There is nothing outside of the text

By Telangana Today
Published: Published Date - 12:03 AM, Wed - 17 February 21
Pramod K Nayar To make sense of the unconscious of all manner of texts – from hate speech, ads to cartoons – one needs to read carefully

In its thoughtful obit on the distinguished teacher of Literature, Professor J Hillis Miller, The New York Times cited his words at the very end:

“In the coming ages an informed citizenry in our democracy will be one that can read and think clearly about all the signs that at every moment bombard us through eye and ear. Figuring out the best ways to ensure the existence of this citizenry will be a great responsibility, but also an exhilarating opportunity.”
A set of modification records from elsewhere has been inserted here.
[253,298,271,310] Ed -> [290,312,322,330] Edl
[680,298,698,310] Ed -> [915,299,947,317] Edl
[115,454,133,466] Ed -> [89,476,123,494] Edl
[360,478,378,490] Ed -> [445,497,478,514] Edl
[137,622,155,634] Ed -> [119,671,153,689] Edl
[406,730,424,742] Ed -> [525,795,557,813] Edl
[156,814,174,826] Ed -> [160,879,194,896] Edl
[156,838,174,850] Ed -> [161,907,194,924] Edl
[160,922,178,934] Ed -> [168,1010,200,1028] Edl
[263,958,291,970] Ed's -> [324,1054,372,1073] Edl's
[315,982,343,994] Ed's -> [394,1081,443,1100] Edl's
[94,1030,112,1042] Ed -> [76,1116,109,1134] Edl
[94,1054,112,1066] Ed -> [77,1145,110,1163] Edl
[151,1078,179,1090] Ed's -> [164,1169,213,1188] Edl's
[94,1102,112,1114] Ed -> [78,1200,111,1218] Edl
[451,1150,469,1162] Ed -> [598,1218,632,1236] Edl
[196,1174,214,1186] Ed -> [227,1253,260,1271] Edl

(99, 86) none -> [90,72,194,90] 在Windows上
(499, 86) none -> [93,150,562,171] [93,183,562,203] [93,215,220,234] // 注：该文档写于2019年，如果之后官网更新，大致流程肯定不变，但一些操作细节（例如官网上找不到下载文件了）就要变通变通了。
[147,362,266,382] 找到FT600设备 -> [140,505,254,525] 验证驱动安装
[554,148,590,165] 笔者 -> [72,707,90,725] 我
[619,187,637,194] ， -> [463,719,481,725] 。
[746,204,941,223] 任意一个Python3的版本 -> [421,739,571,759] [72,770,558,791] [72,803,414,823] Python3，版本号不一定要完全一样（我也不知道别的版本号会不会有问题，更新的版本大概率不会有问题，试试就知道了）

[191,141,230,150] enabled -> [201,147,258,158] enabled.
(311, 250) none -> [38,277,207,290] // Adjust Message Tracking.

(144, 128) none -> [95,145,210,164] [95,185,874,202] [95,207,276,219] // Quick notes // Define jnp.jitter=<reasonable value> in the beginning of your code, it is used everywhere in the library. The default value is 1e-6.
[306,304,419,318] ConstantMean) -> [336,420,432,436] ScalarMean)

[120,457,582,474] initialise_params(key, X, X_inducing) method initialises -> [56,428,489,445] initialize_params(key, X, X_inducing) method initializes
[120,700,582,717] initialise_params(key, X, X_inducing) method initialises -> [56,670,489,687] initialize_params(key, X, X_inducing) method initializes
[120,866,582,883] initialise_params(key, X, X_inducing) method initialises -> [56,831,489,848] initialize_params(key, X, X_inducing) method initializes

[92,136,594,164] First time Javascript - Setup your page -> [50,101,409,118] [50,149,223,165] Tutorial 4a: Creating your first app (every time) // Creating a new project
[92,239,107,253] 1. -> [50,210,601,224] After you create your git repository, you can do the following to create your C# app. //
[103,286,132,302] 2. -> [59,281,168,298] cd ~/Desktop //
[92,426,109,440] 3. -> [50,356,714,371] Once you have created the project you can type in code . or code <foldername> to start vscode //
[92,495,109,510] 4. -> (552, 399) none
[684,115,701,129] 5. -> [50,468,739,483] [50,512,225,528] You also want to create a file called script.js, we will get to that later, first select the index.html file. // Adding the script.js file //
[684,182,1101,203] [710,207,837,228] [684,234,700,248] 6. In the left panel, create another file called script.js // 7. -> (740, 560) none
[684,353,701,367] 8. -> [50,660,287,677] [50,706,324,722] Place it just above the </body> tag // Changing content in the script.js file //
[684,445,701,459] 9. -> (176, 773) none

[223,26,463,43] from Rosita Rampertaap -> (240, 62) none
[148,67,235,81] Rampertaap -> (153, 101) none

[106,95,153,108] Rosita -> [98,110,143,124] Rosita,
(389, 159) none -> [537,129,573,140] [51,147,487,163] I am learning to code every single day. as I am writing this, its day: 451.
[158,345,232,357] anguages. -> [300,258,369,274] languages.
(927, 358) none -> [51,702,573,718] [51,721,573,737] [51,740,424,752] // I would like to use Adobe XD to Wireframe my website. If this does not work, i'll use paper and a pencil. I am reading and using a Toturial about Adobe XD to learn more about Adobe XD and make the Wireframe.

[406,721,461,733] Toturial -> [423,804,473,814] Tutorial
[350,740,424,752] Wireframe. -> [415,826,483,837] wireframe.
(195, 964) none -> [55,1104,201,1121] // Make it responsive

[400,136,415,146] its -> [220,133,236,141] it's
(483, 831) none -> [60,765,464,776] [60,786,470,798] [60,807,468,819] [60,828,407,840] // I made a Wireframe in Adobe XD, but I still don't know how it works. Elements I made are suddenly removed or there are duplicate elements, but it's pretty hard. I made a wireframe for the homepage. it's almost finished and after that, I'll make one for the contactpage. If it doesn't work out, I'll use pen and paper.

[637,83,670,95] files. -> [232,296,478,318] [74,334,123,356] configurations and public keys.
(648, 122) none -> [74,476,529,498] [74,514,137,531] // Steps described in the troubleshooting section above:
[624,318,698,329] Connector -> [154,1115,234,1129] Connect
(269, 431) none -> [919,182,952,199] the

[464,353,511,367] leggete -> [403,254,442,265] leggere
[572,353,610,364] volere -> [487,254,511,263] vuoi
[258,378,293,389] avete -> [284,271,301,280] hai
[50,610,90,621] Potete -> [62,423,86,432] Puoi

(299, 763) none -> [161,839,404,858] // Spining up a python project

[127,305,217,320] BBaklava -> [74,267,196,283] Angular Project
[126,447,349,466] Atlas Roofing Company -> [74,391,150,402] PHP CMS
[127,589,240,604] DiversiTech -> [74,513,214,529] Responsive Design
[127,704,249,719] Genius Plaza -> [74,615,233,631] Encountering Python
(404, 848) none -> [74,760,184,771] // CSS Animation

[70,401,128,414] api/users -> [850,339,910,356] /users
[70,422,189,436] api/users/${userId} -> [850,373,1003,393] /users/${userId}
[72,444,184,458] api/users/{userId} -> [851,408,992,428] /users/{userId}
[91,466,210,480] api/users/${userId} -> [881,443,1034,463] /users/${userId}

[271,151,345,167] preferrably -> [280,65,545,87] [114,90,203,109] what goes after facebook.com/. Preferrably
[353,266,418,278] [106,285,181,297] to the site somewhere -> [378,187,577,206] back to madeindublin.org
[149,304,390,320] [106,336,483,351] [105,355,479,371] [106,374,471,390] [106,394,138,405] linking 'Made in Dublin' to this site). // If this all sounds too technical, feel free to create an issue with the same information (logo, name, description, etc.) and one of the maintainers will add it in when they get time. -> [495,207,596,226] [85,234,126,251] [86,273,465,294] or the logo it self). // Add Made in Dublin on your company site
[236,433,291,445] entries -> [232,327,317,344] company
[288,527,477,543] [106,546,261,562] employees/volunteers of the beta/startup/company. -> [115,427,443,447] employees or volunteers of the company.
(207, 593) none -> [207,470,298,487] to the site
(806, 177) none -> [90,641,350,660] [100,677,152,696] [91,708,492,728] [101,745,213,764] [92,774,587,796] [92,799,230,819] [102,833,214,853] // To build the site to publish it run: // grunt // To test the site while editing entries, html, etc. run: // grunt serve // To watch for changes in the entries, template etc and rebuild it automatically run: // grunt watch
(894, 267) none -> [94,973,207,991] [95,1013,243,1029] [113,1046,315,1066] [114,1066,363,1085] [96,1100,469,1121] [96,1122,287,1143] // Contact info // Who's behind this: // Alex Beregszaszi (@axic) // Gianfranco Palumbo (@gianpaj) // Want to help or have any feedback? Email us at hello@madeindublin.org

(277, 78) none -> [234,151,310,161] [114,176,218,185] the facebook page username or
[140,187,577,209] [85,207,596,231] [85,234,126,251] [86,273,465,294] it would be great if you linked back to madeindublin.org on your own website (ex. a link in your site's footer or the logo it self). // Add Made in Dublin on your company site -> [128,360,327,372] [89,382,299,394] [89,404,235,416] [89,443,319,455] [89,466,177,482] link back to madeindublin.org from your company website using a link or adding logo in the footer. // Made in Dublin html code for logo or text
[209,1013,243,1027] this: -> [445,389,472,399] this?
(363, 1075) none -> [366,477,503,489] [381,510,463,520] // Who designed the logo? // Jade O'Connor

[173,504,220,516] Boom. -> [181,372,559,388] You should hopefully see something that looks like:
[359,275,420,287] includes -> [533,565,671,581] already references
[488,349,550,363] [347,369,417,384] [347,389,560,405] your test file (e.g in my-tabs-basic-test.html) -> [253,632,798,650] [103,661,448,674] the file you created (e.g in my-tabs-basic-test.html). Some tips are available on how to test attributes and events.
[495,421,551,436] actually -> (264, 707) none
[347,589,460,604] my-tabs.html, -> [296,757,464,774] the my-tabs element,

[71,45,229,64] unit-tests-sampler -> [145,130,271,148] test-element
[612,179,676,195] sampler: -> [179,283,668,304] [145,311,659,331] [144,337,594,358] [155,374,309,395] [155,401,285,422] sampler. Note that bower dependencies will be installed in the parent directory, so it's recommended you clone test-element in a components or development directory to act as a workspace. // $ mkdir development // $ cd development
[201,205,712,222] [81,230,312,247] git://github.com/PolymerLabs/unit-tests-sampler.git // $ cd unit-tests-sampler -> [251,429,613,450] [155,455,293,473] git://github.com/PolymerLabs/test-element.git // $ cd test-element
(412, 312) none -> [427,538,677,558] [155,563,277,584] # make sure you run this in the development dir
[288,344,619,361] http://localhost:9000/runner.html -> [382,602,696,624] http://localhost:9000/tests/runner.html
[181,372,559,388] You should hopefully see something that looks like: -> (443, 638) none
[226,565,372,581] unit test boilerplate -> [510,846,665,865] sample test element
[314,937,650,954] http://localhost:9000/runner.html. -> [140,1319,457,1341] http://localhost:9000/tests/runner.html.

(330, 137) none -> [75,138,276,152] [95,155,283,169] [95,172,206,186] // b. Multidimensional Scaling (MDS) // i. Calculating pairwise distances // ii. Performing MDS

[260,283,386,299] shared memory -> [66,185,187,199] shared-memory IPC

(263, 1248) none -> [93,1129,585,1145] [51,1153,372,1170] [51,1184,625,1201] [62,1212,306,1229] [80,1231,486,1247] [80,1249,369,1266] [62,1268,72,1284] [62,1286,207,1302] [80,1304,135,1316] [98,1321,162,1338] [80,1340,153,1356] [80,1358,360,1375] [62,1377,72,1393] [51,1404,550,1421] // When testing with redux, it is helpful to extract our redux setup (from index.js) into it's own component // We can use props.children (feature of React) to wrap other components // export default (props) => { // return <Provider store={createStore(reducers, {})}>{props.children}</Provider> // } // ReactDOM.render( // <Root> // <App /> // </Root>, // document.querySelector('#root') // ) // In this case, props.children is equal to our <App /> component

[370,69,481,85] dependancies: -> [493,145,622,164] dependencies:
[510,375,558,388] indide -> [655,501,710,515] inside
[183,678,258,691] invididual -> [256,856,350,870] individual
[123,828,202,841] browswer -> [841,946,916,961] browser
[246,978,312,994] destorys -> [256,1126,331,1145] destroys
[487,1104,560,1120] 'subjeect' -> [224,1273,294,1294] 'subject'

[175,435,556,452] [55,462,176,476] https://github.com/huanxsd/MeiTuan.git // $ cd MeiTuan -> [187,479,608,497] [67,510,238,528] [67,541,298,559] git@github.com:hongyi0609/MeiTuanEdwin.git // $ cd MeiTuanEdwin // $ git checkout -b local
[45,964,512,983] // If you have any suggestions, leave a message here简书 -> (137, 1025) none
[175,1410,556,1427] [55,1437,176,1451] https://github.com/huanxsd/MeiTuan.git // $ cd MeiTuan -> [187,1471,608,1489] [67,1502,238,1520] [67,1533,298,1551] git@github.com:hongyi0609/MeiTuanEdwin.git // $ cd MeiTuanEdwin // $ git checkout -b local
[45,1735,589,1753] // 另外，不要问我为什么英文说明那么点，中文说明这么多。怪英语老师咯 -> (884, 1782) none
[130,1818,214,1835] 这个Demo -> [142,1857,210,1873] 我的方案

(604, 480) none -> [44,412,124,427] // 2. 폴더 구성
Having spent a lifetime imparting the joy of reading literary texts, Miller was reflecting on the necessity of reading in general and reading Literature (the upper case L signifying its institutional status) in particular. This quasi-obit takes off from Miller’s own work, notably The Ethics of Reading.

Reading Rhetoric

All reading in Literature is a reading for and of rhetoric. How is a character persuaded, discouraged or rendered passive through the words of another? Who lies and who creates imaginary situations, fantasies and make-believes in order to manipulate the social scene? How do characters misunderstand or understand each other? Where do they go wrong in “reading” signs of envy, love, hatred in other characters? The answers to these questions are to be found through acts of attentive reading: we read how characters read other characters, we overhear their conversations and detect irony, bitterness, love or dislike in their words. We are exasperated when they misread, cheer for them when they interpret correctly.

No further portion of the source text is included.